In 2010, as part of its commitment to creating a ‘Big Society’, the newly elected UK Coalition Government announced a four-year programme to train a new generation of Community Organisers in England. After a period under the previous government in which, it argued, community programmes had been top-down and governmentled, this was one of a number of initiatives claiming to put power back in the hands of people and to encourage them to take a more active role in their communities.

However, these initiatives were introduced against a background of austerity policies, which were to have a disproportionate impact on low-income and working-class households (Browne and Elming, 2015). In this context, the Coalition's community programmes have been strongly criticised for expecting communities to substitute for a declining public sector and failing to address the root causes of disadvantage. Nonetheless, it is claimed that community organising, based on the work of Saul Alinsky (1971), has the potential to provide a more radical approach. The question is whether it has delivered on this promise and to what extent it offers the kind of class-based approach for which this book argues.

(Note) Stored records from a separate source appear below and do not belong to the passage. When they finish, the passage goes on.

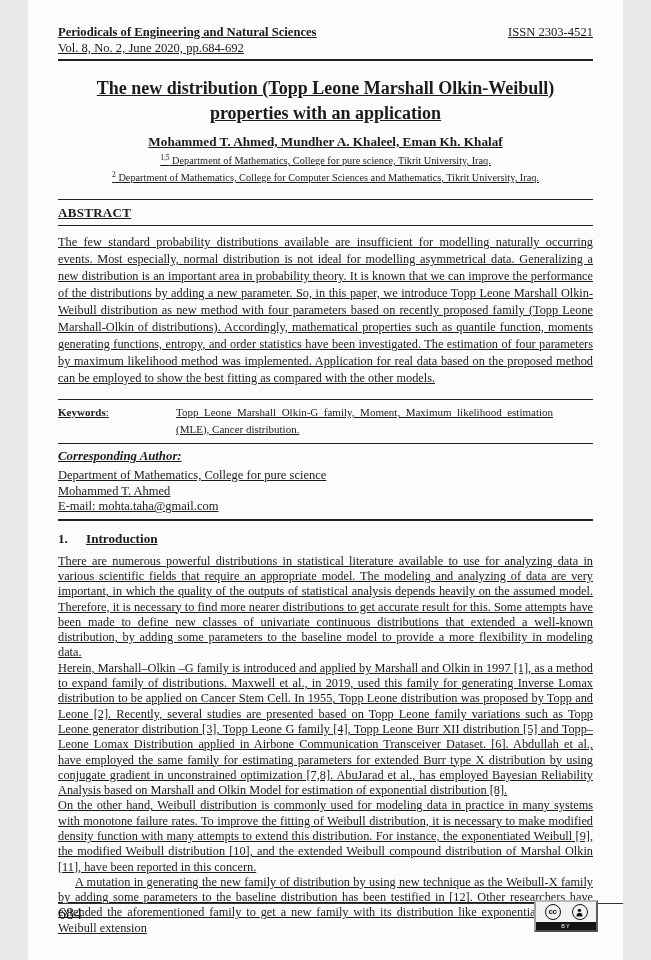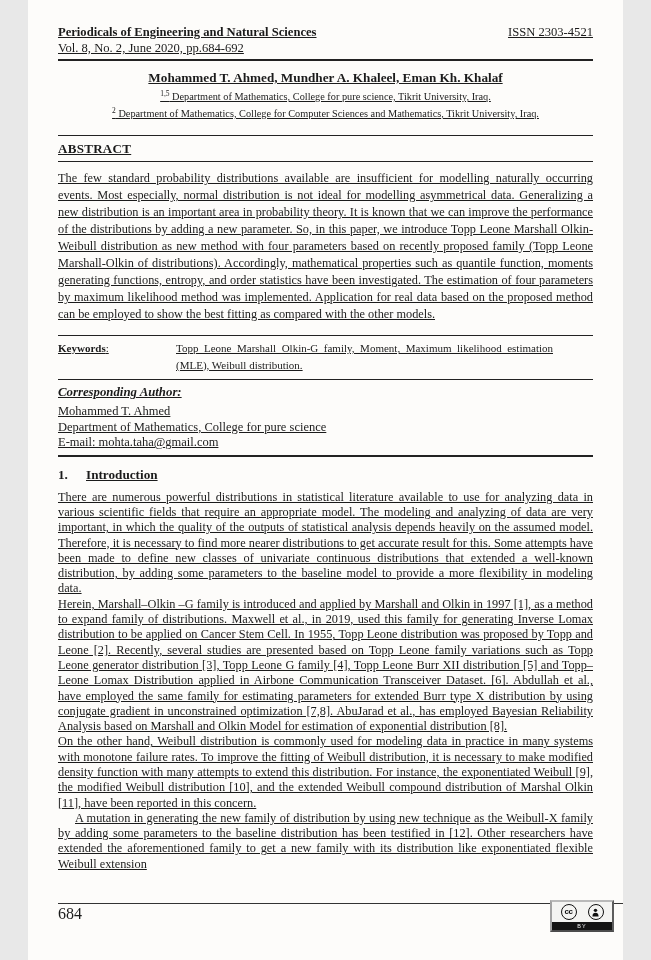"The new distribution (Topp Leone" h1.paper-title { html: none -> <h1>The new distribution (Topp Leone Marshall Olkin-Weibull) properties with an application</h1> }
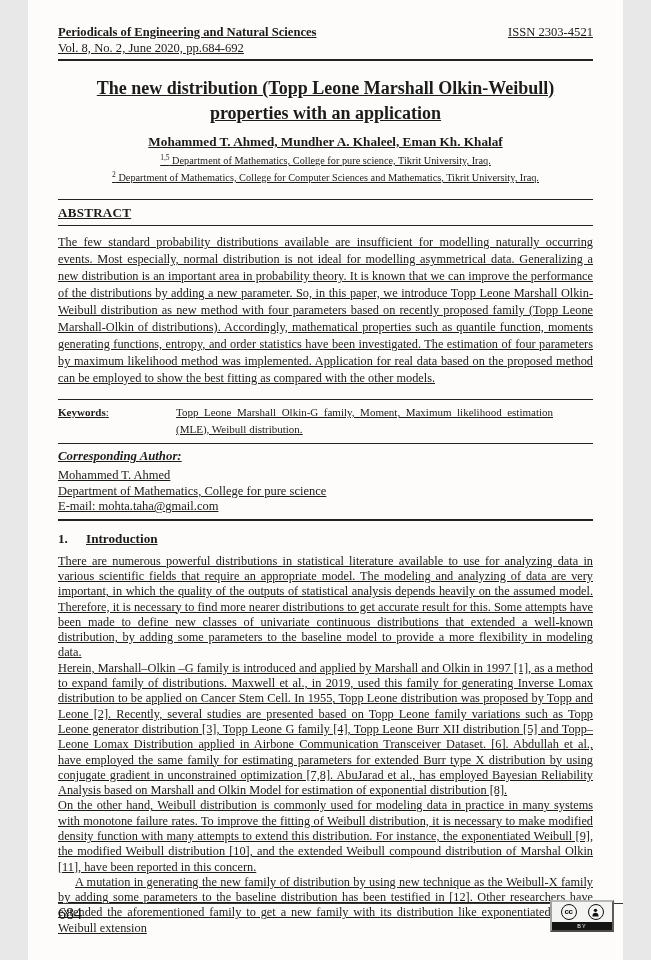"Topp Leone Marshall Olkin-G family," div.keywords-text { text: Weibull -> Cancer }
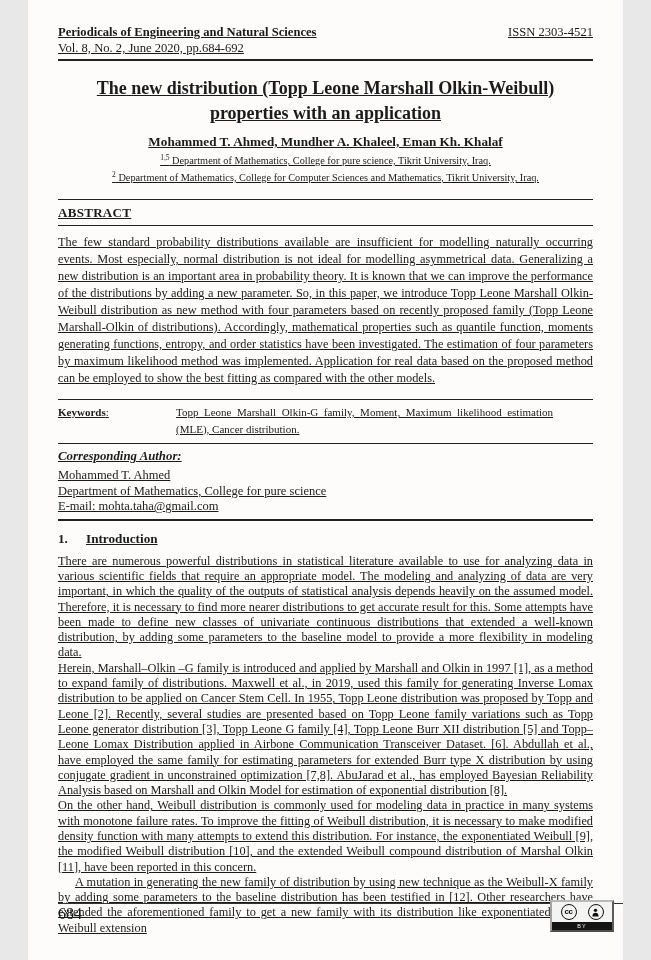"Mohammed T. Ahmed" div { order: before "Department of Mathematics, College for pure science" -> after "Department of Mathematics, College for pure science" }
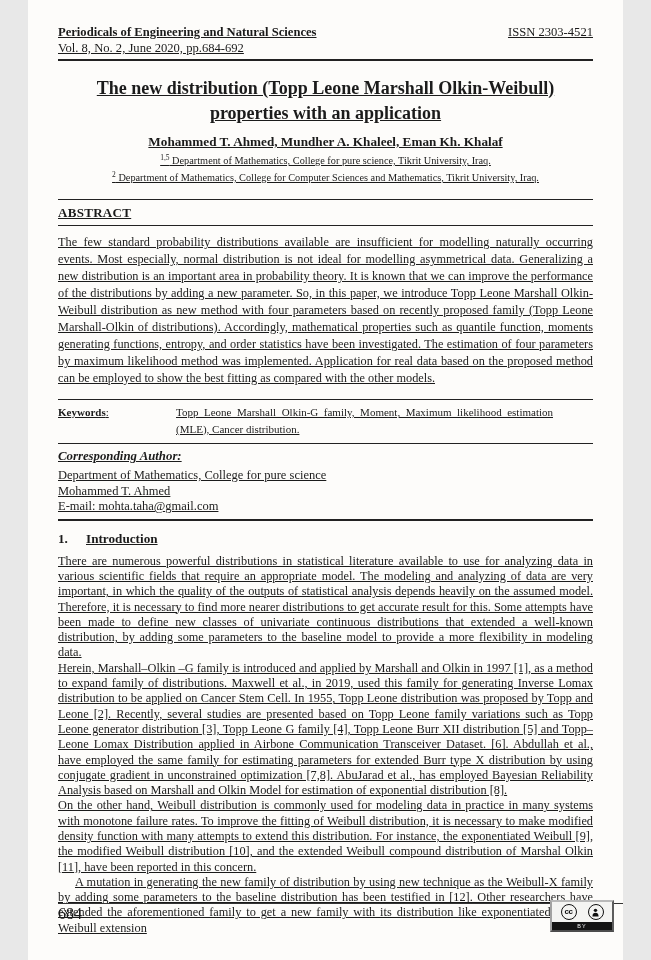"cc" .cc-badge { right: 9px -> 25px }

This chapter looks at community organising through the lens of the government-funded England-wide programme, which ran from 2011 to 2015, and explores the extent to which its approach has the potential to reintroduce a class dimension to community development practice in England. Much of its content is informed by interviews with a range of people who have direct experience of the programme.

The context

Some commentators (such as Carley and Smith, 2001, p.87) argue that traditional movements built around class cannot articulate the increasingly diverse interests in society today. The advance of the market, consumerism and individualism has redefined allegiances and identities and undermined solidarity. The changing structure of the labour market has fragmented workforces and destabilised working practices. Communities and the workplace are no longer bound together as they once were, and the organisations of the working class reflect these changes. The nonconformist chapels, the working men's clubs and the mechanics institutes, in which working-class culture was forged and reproduced and where working-class people got their political education (Thompson, 1963), scarcely exist. More recently, libraries and community centres have also disappeared.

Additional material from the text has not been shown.